An exact, picture-free copy of the listing is required.

§ **Working data**
*** Begin section ***

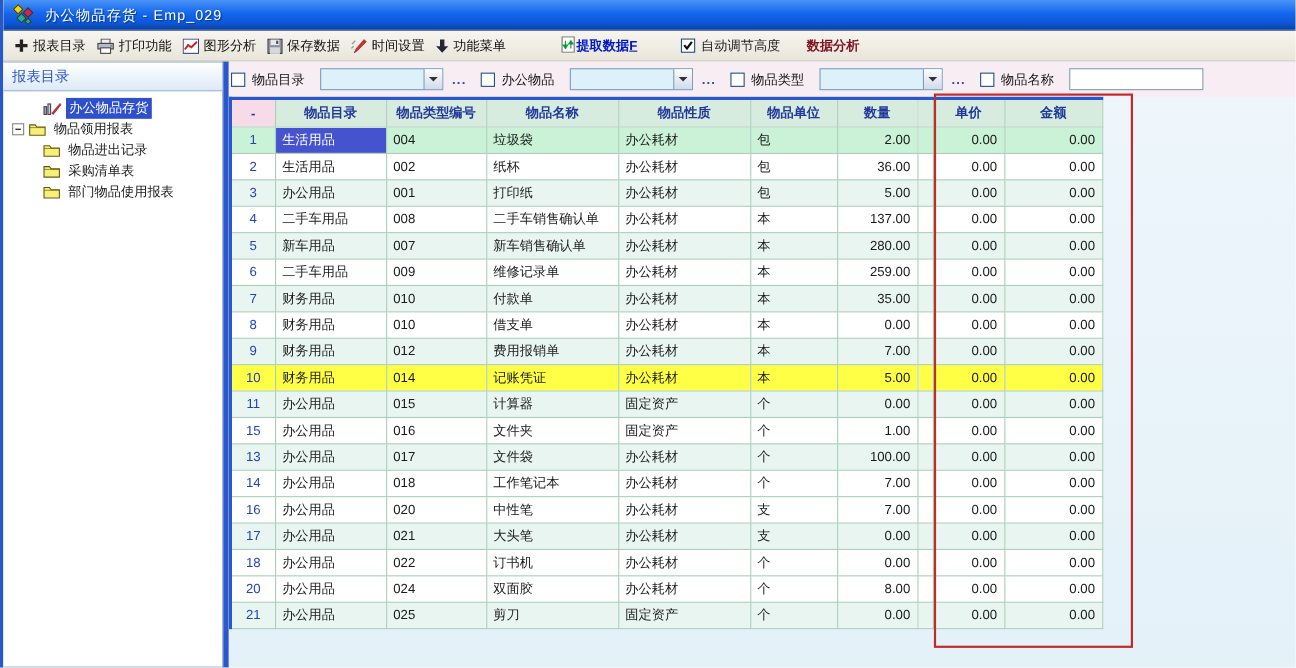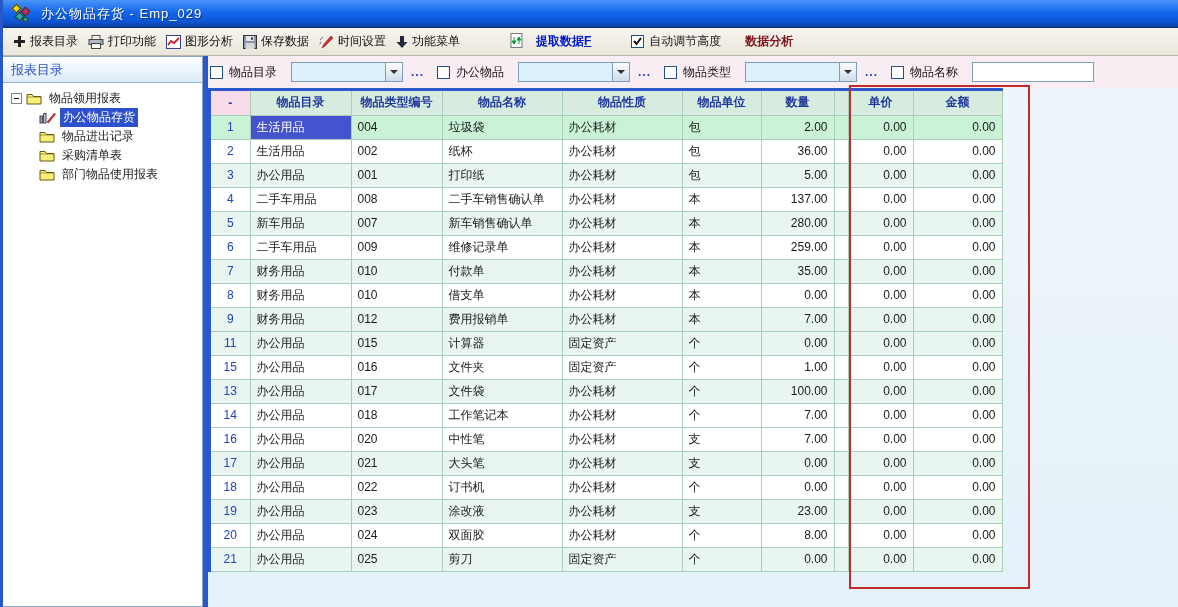--- a/index.html
+++ b/index.html
@@ -20,21 +20,21 @@
   .app-logo { position:relative; width:22px; height:22px; flex:0 0 22px; }
   .app-logo i { position:absolute; width:7px; height:7px; transform:rotate(45deg); border:1px solid #333; }
 
   
   .toolbar {
     height:28px; background:linear-gradient(180deg,#f7f5ef,#e9e5da);
     border-bottom:1px solid #b9b5a9; display:flex; align-items:center; padding:0 6px; gap:2px;
   }
   .tbtn { display:flex; align-items:center; gap:4px; padding:2px 6px 2px 4px; cursor:default; color:#111; white-space:nowrap; }
   .tbtn svg { display:block; }
-  .tb-extract { display:flex; align-items:center; gap:12px; margin-left:42px; color:#0018c8; font-weight:bold; }
+  .tb-extract { display:flex; align-items:center; gap:0; margin-left:42px; color:#0018c8; font-weight:bold; }
   .tb-extract u { text-decoration:underline; }
   .tb-auto { display:flex; align-items:center; gap:5px; margin-left:38px; }
   .cbx { width:13px; height:13px; background:#fff; border:1px solid #1c5180; display:inline-flex; align-items:center; justify-content:center; flex:0 0 13px; }
   .tb-analysis { margin-left:22px; color:#7d1420; font-weight:bold; }
 
   
   .main { display:flex; height:551px; }
   .sidebar { width:200px; background:#fff; border:1px solid #8aa8c8; border-left:none; display:flex; flex-direction:column; }
   .side-header { height:26px; line-height:25px; padding-left:8px; color:#2a55cc; font-size:13px;
     background:linear-gradient(180deg,#ffffff,#dcEAf6); border-bottom:1px solid #9ab4d0; }
@@ -169,39 +169,39 @@
       <span>自动调节高度</span>
     </span>
     <span class="tb-analysis">数据分析</span>
   </div>
 
   <div class="main">
 
     <div class="sidebar">
       <div class="side-header">报表目录</div>
       <div class="tree" id="tree">
+          <div class="tree-row tree-child">
+            <span style="display: inline-flex;">
+              <svg width="17" height="13" viewBox="0 0 17 13">
+                <rect x="1" y="5" width="2.4" height="7" fill="#9aa0b8" stroke="#445"></rect>
+                <rect x="4.6" y="2.5" width="2.4" height="9.5" fill="#c8ccd8" stroke="#445"></rect>
+                <path d="M8 11 L15.5 2 L16.5 3.2 L9.5 12 Z" fill="#d23030" stroke="#701414" stroke-width="0.5"></path>
+              </svg>
+            </span>
+            <span class="tree-label sel">办公物品存货</span>
+          </div>
           <div class="tree-row tree-root">
             <span class="expander"></span>
             <span style="display: inline-flex;">
               <svg width="16" height="13" viewBox="0 0 16 13">
                 <path d="M1 2.5 h5 l1.5 2 H15 V12 H1 Z" fill="#f7ef7a" stroke="#6a5a10"></path>
                 <path d="M1 5 H15" stroke="#6a5a10" stroke-width="0.6"></path>
               </svg>
             </span>
             <span class="tree-label">物品领用报表</span>
-          </div>
-          <div class="tree-row tree-child">
-            <span style="display: inline-flex;">
-              <svg width="17" height="13" viewBox="0 0 17 13">
-                <rect x="1" y="5" width="2.4" height="7" fill="#9aa0b8" stroke="#445"></rect>
-                <rect x="4.6" y="2.5" width="2.4" height="9.5" fill="#c8ccd8" stroke="#445"></rect>
-                <path d="M8 11 L15.5 2 L16.5 3.2 L9.5 12 Z" fill="#d23030" stroke="#701414" stroke-width="0.5"></path>
-              </svg>
-            </span>
-            <span class="tree-label sel">办公物品存货</span>
           </div>
           <div class="tree-row tree-child">
             <span style="display: inline-flex;">
               <svg width="16" height="13" viewBox="0 0 16 13">
                 <path d="M1 2.5 h5 l1.5 2 H15 V12 H1 Z" fill="#f7ef7a" stroke="#6a5a10"></path>
                 <path d="M1 5 H15" stroke="#6a5a10" stroke-width="0.6"></path>
               </svg>
             </span>
             <span class="tree-label">物品进出记录</span>
           </div>
@@ -400,20 +400,32 @@
                 <td class="al">财务用品</td>
                 <td class="al">012</td>
                 <td class="al">费用报销单</td>
                 <td class="al">办公耗材</td>
                 <td class="al">本</td>
                 <td class="ar">7.00</td>
                 <td class="al"></td>
                 <td class="ar">0.00</td>
                 <td class="ar">0.00</td>
               </tr>
+              <tr class="marked">
+                <td class="ac rownum">10</td>
+                <td class="al">财务用品</td>
+                <td class="al">014</td>
+                <td class="al">记账凭证</td>
+                <td class="al">办公耗材</td>
+                <td class="al">本</td>
+                <td class="ar">5.00</td>
+                <td class="al"></td>
+                <td class="ar">0.00</td>
+                <td class="ar">0.00</td>
+              </tr>
               <tr class="alt">
                 <td class="ac rownum">11</td>
                 <td class="al">办公用品</td>
                 <td class="al">015</td>
                 <td class="al">计算器</td>
                 <td class="al">固定资产</td>
                 <td class="al">个</td>
                 <td class="ar">0.00</td>
                 <td class="al"></td>
                 <td class="ar">0.00</td>
@@ -480,32 +492,20 @@
                 <td class="ar">0.00</td>
               </tr>
               <tr class="plain">
                 <td class="ac rownum">18</td>
                 <td class="al">办公用品</td>
                 <td class="al">022</td>
                 <td class="al">订书机</td>
                 <td class="al">办公耗材</td>
                 <td class="al">个</td>
                 <td class="ar">0.00</td>
-                <td class="al"></td>
-                <td class="ar">0.00</td>
-                <td class="ar">0.00</td>
-              </tr>
-              <tr class="alt">
-                <td class="ac rownum">19</td>
-                <td class="al">办公用品</td>
-                <td class="al">023</td>
-                <td class="al">涂改液</td>
-                <td class="al">办公耗材</td>
-                <td class="al">支</td>
-                <td class="ar">23.00</td>
                 <td class="al"></td>
                 <td class="ar">0.00</td>
                 <td class="ar">0.00</td>
               </tr>
               <tr class="plain">
                 <td class="ac rownum">20</td>
                 <td class="al">办公用品</td>
                 <td class="al">024</td>
                 <td class="al">双面胶</td>
                 <td class="al">办公耗材</td>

*** End section ***

§ **Response area**
--- a/index.html
+++ b/index.html
@@ -20,21 +20,21 @@
   .app-logo { position:relative; width:22px; height:22px; flex:0 0 22px; }
   .app-logo i { position:absolute; width:7px; height:7px; transform:rotate(45deg); border:1px solid #333; }
 
   
   .toolbar {
     height:28px; background:linear-gradient(180deg,#f7f5ef,#e9e5da);
     border-bottom:1px solid #b9b5a9; display:flex; align-items:center; padding:0 6px; gap:2px;
   }
   .tbtn { display:flex; align-items:center; gap:4px; padding:2px 6px 2px 4px; cursor:default; color:#111; white-space:nowrap; }
   .tbtn svg { display:block; }
-  .tb-extract { display:flex; align-items:center; gap:12px; margin-left:42px; color:#0018c8; font-weight:bold; }
+  .tb-extract { display:flex; align-items:center; gap:0; margin-left:42px; color:#0018c8; font-weight:bold; }
   .tb-extract u { text-decoration:underline; }
   .tb-auto { display:flex; align-items:center; gap:5px; margin-left:38px; }
   .cbx { width:13px; height:13px; background:#fff; border:1px solid #1c5180; display:inline-flex; align-items:center; justify-content:center; flex:0 0 13px; }
   .tb-analysis { margin-left:22px; color:#7d1420; font-weight:bold; }
 
   
   .main { display:flex; height:551px; }
   .sidebar { width:200px; background:#fff; border:1px solid #8aa8c8; border-left:none; display:flex; flex-direction:column; }
   .side-header { height:26px; line-height:25px; padding-left:8px; color:#2a55cc; font-size:13px;
     background:linear-gradient(180deg,#ffffff,#dcEAf6); border-bottom:1px solid #9ab4d0; }
@@ -169,39 +169,39 @@
       <span>自动调节高度</span>
     </span>
     <span class="tb-analysis">数据分析</span>
   </div>
 
   <div class="main">
 
     <div class="sidebar">
       <div class="side-header">报表目录</div>
       <div class="tree" id="tree">
+          <div class="tree-row tree-child">
+            <span style="display: inline-flex;">
+              <svg width="17" height="13" viewBox="0 0 17 13">
+                <rect x="1" y="5" width="2.4" height="7" fill="#9aa0b8" stroke="#445"></rect>
+                <rect x="4.6" y="2.5" width="2.4" height="9.5" fill="#c8ccd8" stroke="#445"></rect>
+                <path d="M8 11 L15.5 2 L16.5 3.2 L9.5 12 Z" fill="#d23030" stroke="#701414" stroke-width="0.5"></path>
+              </svg>
+            </span>
+            <span class="tree-label sel">办公物品存货</span>
+          </div>
           <div class="tree-row tree-root">
             <span class="expander"></span>
             <span style="display: inline-flex;">
               <svg width="16" height="13" viewBox="0 0 16 13">
                 <path d="M1 2.5 h5 l1.5 2 H15 V12 H1 Z" fill="#f7ef7a" stroke="#6a5a10"></path>
                 <path d="M1 5 H15" stroke="#6a5a10" stroke-width="0.6"></path>
               </svg>
             </span>
             <span class="tree-label">物品领用报表</span>
-          </div>
-          <div class="tree-row tree-child">
-            <span style="display: inline-flex;">
-              <svg width="17" height="13" viewBox="0 0 17 13">
-                <rect x="1" y="5" width="2.4" height="7" fill="#9aa0b8" stroke="#445"></rect>
-                <rect x="4.6" y="2.5" width="2.4" height="9.5" fill="#c8ccd8" stroke="#445"></rect>
-                <path d="M8 11 L15.5 2 L16.5 3.2 L9.5 12 Z" fill="#d23030" stroke="#701414" stroke-width="0.5"></path>
-              </svg>
-            </span>
-            <span class="tree-label sel">办公物品存货</span>
           </div>
           <div class="tree-row tree-child">
             <span style="display: inline-flex;">
               <svg width="16" height="13" viewBox="0 0 16 13">
                 <path d="M1 2.5 h5 l1.5 2 H15 V12 H1 Z" fill="#f7ef7a" stroke="#6a5a10"></path>
                 <path d="M1 5 H15" stroke="#6a5a10" stroke-width="0.6"></path>
               </svg>
             </span>
             <span class="tree-label">物品进出记录</span>
           </div>
@@ -400,20 +400,32 @@
                 <td class="al">财务用品</td>
                 <td class="al">012</td>
                 <td class="al">费用报销单</td>
                 <td class="al">办公耗材</td>
                 <td class="al">本</td>
                 <td class="ar">7.00</td>
                 <td class="al"></td>
                 <td class="ar">0.00</td>
                 <td class="ar">0.00</td>
               </tr>
+              <tr class="marked">
+                <td class="ac rownum">10</td>
+                <td class="al">财务用品</td>
+                <td class="al">014</td>
+                <td class="al">记账凭证</td>
+                <td class="al">办公耗材</td>
+                <td class="al">本</td>
+                <td class="ar">5.00</td>
+                <td class="al"></td>
+                <td class="ar">0.00</td>
+                <td class="ar">0.00</td>
+              </tr>
               <tr class="alt">
                 <td class="ac rownum">11</td>
                 <td class="al">办公用品</td>
                 <td class="al">015</td>
                 <td class="al">计算器</td>
                 <td class="al">固定资产</td>
                 <td class="al">个</td>
                 <td class="ar">0.00</td>
                 <td class="al"></td>
                 <td class="ar">0.00</td>
@@ -480,32 +492,20 @@
                 <td class="ar">0.00</td>
               </tr>
               <tr class="plain">
                 <td class="ac rownum">18</td>
                 <td class="al">办公用品</td>
                 <td class="al">022</td>
                 <td class="al">订书机</td>
                 <td class="al">办公耗材</td>
                 <td class="al">个</td>
                 <td class="ar">0.00</td>
-                <td class="al"></td>
-                <td class="ar">0.00</td>
-                <td class="ar">0.00</td>
-              </tr>
-              <tr class="alt">
-                <td class="ac rownum">19</td>
-                <td class="al">办公用品</td>
-                <td class="al">023</td>
-                <td class="al">涂改液</td>
-                <td class="al">办公耗材</td>
-                <td class="al">支</td>
-                <td class="ar">23.00</td>
                 <td class="al"></td>
                 <td class="ar">0.00</td>
                 <td class="ar">0.00</td>
               </tr>
               <tr class="plain">
                 <td class="ac rownum">20</td>
                 <td class="al">办公用品</td>
                 <td class="al">024</td>
                 <td class="al">双面胶</td>
                 <td class="al">办公耗材</td>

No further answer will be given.